Recent York Mets owner Steve Cohen and his wife pledged $5 million to fund efforts to bring psychedelic drugs into the mainstream.
The seven-figure sum was donated by the Steven and Alexandra Cohen Foundation, a company founded by the hedge fund billionaire to encourage community service and philanthropy across a variety of sectors, including psychedelic research.
Foundations website praises the “lively ingredient in ‘magic mushrooms'” for its purported “positive and long-lasting effect on some of the world’s most debilitating and chronic conditions, including addictions, anxiety and major depression.”
The muse donated money to MAPS, the Multidisciplinary Association for Psychedelic Research.
The San Jose, California-based organization is financially rooted in pressuring the U.S. Food and Drug Administration to approve MDMA for the treatment of post-traumatic stress disorder.
The non-profit organization MAPS plans to submit a recent drug application for MDMA – also often called ecstasy or molly – to the FDA later this yr, the organization said Bloomberg.
![Hedge fund billionaire Steve Cohen donated $5 million to MAPS, a psychedelic non-profit organization that is working to get MDMA - also known as ecstasy or molly - approved by the FDA for treating post-traumatic stress disorder.](https://nypost.com/wp-content/uploads/sites/2/2023/06/NYPICHPDPICT000012154273.jpg?w=1024)
If the mind-altering drug is approved by the FDA to help treat post-traumatic stress disorder, MAPS has pledged to create a patient assistance fund that might ensure access to MDMA for those in need.
Cohen’s $5 million shall be used for the fund if the FDA approves the move.
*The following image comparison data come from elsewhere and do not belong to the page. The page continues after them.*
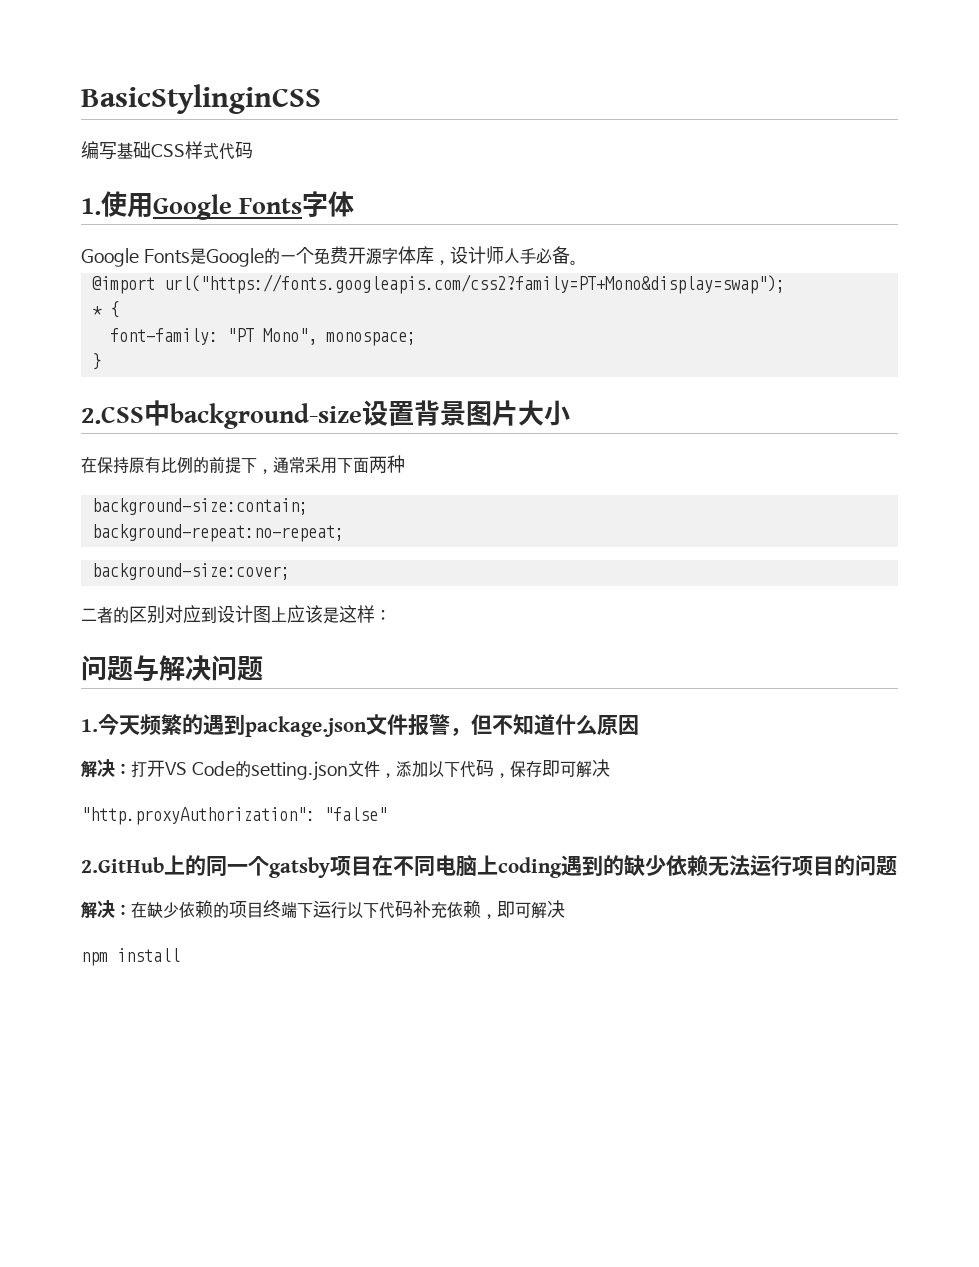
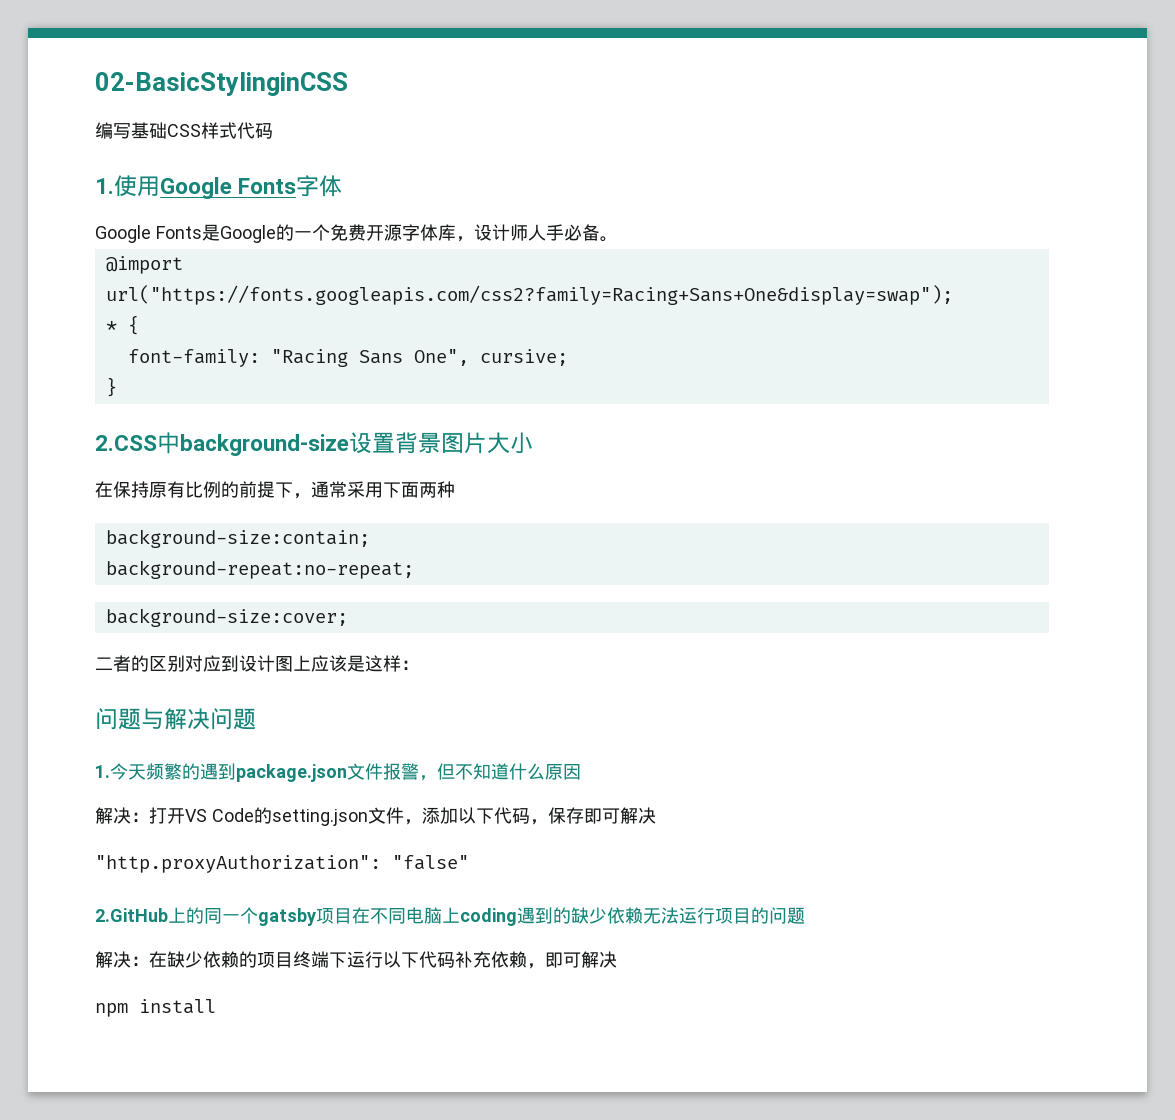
[81,84,321,114] BasicStylinginCSS -> [95,72,348,96] 02-BasicStylinginCSS
[163,274,785,294] url("https://fonts.googleapis.com/css2?family=PT+Mono&display=swap"); -> [105,285,953,305] url("https://fonts.googleapis.com/css2?family=Racing+Sans+One&display=swap");
[226,328,416,346] "PT Mono", monospace; -> [270,349,568,367] "Racing Sans One", cursive;

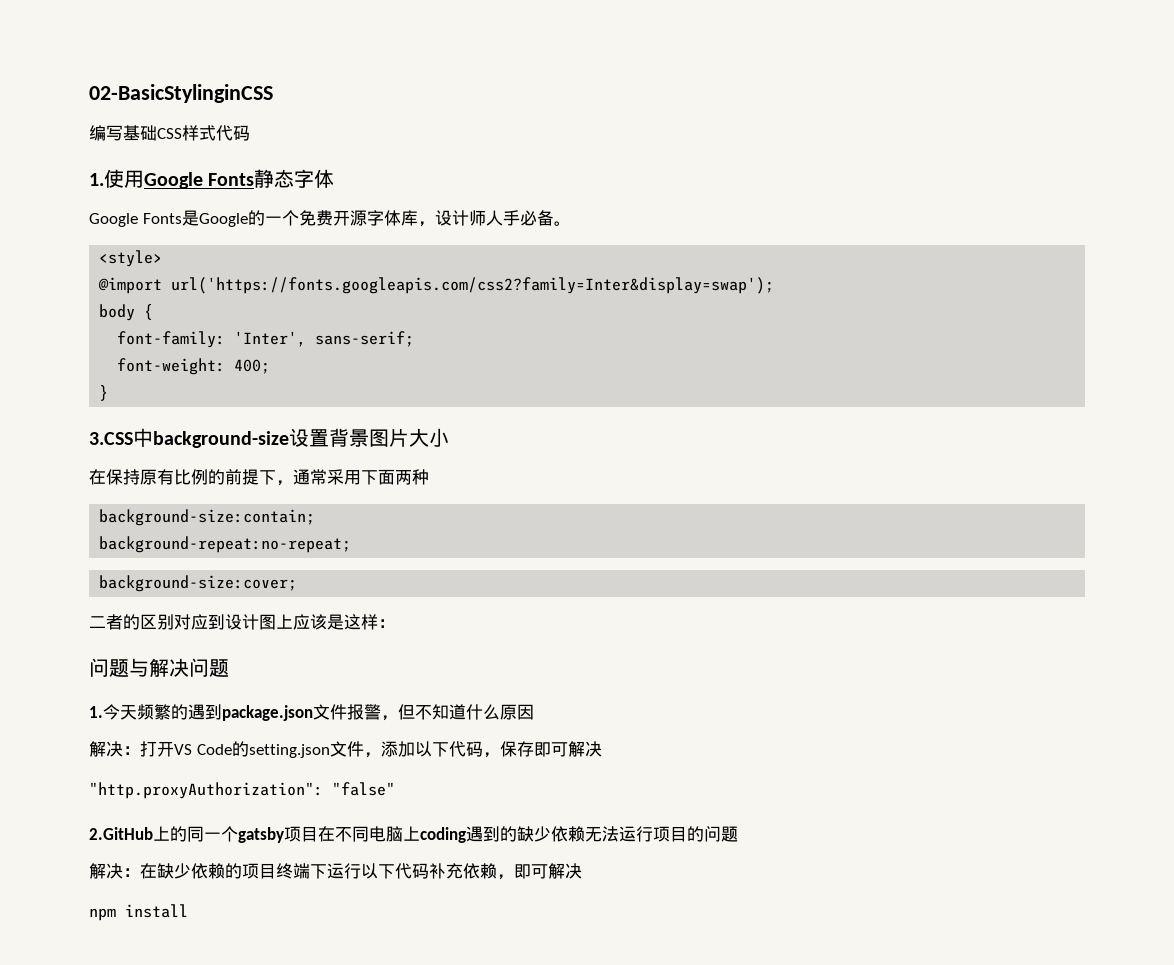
(297, 186) none -> [254,169,295,188] 静态
(618, 239) none -> [99,250,163,267] // <style>
[105,285,953,305] [105,321,117,332] url("https://fonts.googleapis.com/css2?family=Racing+Sans+One&display=swap"); // * -> [171,277,775,294] [99,304,136,321] url('https://fonts.googleapis.com/css2?family=Inter&display=swap'); // body
[270,349,568,367] "Racing Sans One", cursive; -> [234,331,415,347] [117,358,271,375] 'Inter', sans-serif; // font-weight: 400;
[95,435,157,451] 2.CSS -> [89,432,133,445] 3.CSS

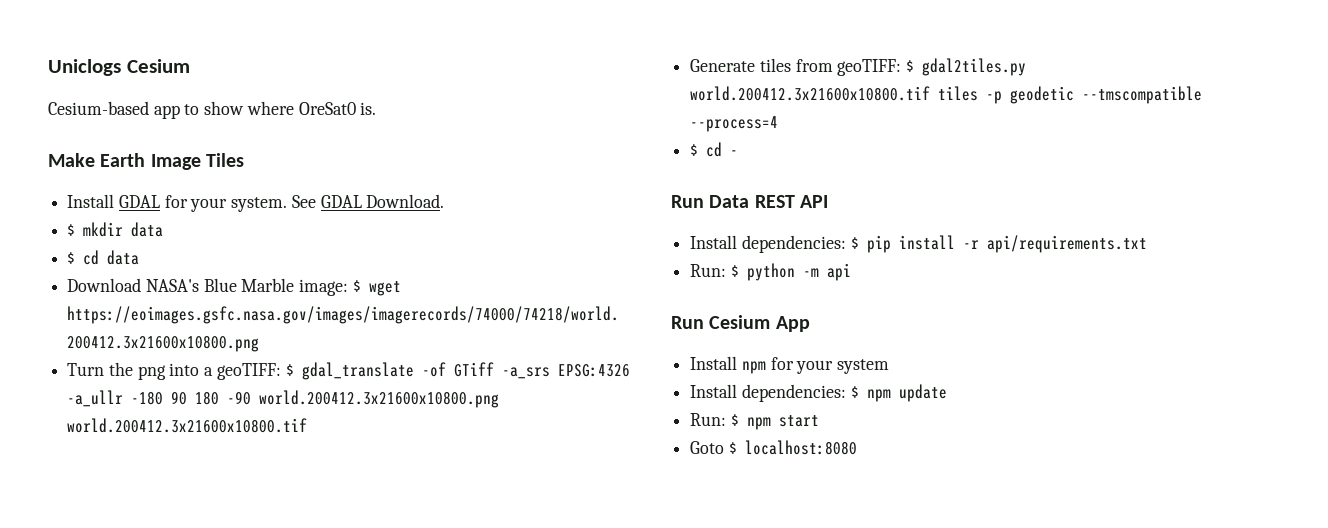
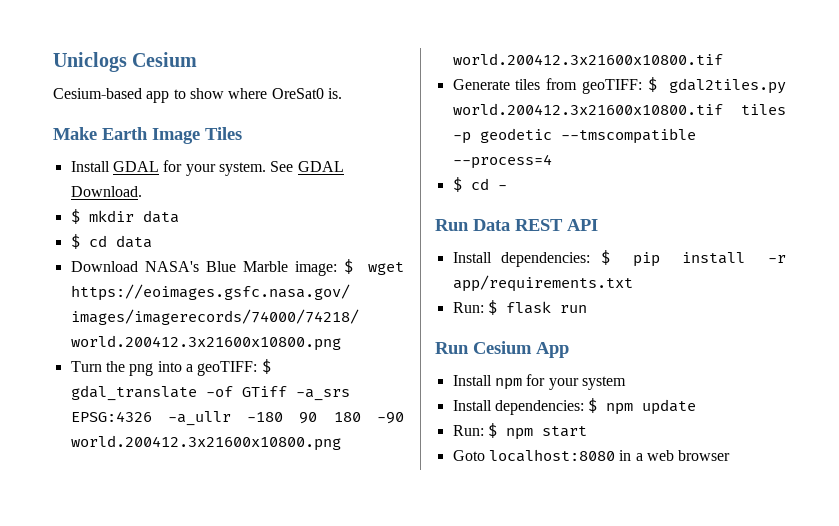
[986,235,1147,253] [690,263,851,281] api/requirements.txt // Run: $ python -m api -> [452,275,633,292] [452,300,587,315] app/requirements.txt // Run: $ flask run
[728,440,857,455] $ localhost:8080 -> [488,449,731,462] localhost:8080 in a web browser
Nevertheless, if the FDA denies wider use of MDMA, the $5 million will simply function a subsidy to support MAPS’s work, according to Bloomberg.
The Steven and Alexandra Cohen Foundation website bills itself as “one of the largest private sponsors of psychedelic research in the country”, donating nearly $19 million to hallucinogenic drug projects, including a previously $5 million donation to MAPS, according to its website.
Representatives for the Cohens didn’t immediately respond to The Post’s request for comment.
Steve Cohen, 67, has an estimated net value of $9.5 billion – a fortune he amassed as the leader of the hedge fund SAC Capital Advisors, which closed in 2016 after the company pleaded guilty to insider trading allegations.
Although Cohen was never personally charged, the hedge fund was ordered to pay a record $1.8 billion in 2013, and Cohen was banned from managing outside money for 2 years.
![If MDMA is approved by the FDA, MAPS will launch a Patient Relief Fund that will provide access to the drug to patients who otherwise cannot afford it.](https://nypost.com/wp-content/uploads/sites/2/2023/06/NYPICHPDPICT000009960716.jpg?w=1024)
Cohen returned to Wall Street eagerly in February 2018, launching a recent fund, Point72 Asset Management, which brought him greater than $1.7 billion in personal capital gains in 2020.
![The $1 million sum was donated on behalf of the Steven and Alexandra Cohen Foundation, which has already donated $19 million to psychedelic projects.](https://nypost.com/wp-content/uploads/sites/2/2023/06/NYPICHPDPICT000013040828.jpg?w=600)
That very same yr, Cohen wrote a check to buy the Recent York Mets MLB for $2.4 billion. ESPN boasted the team owner as “a godsend” to Mets fans and “the richest owner in the game”.
Cohen has also spent a fortune on psychedelic research, but he is not the only businessman with deep pockets to achieve this.
On Wednesday, Toms footwear founder Blake Mycoskie pledged $100 million for the effort.
“I do not see a chance in my life to be an element of something else that would end a lot human suffering,” Mycoskie said earlier this week at the MAPS Psychedelic Science Conference in Denver, Bloomberg reports.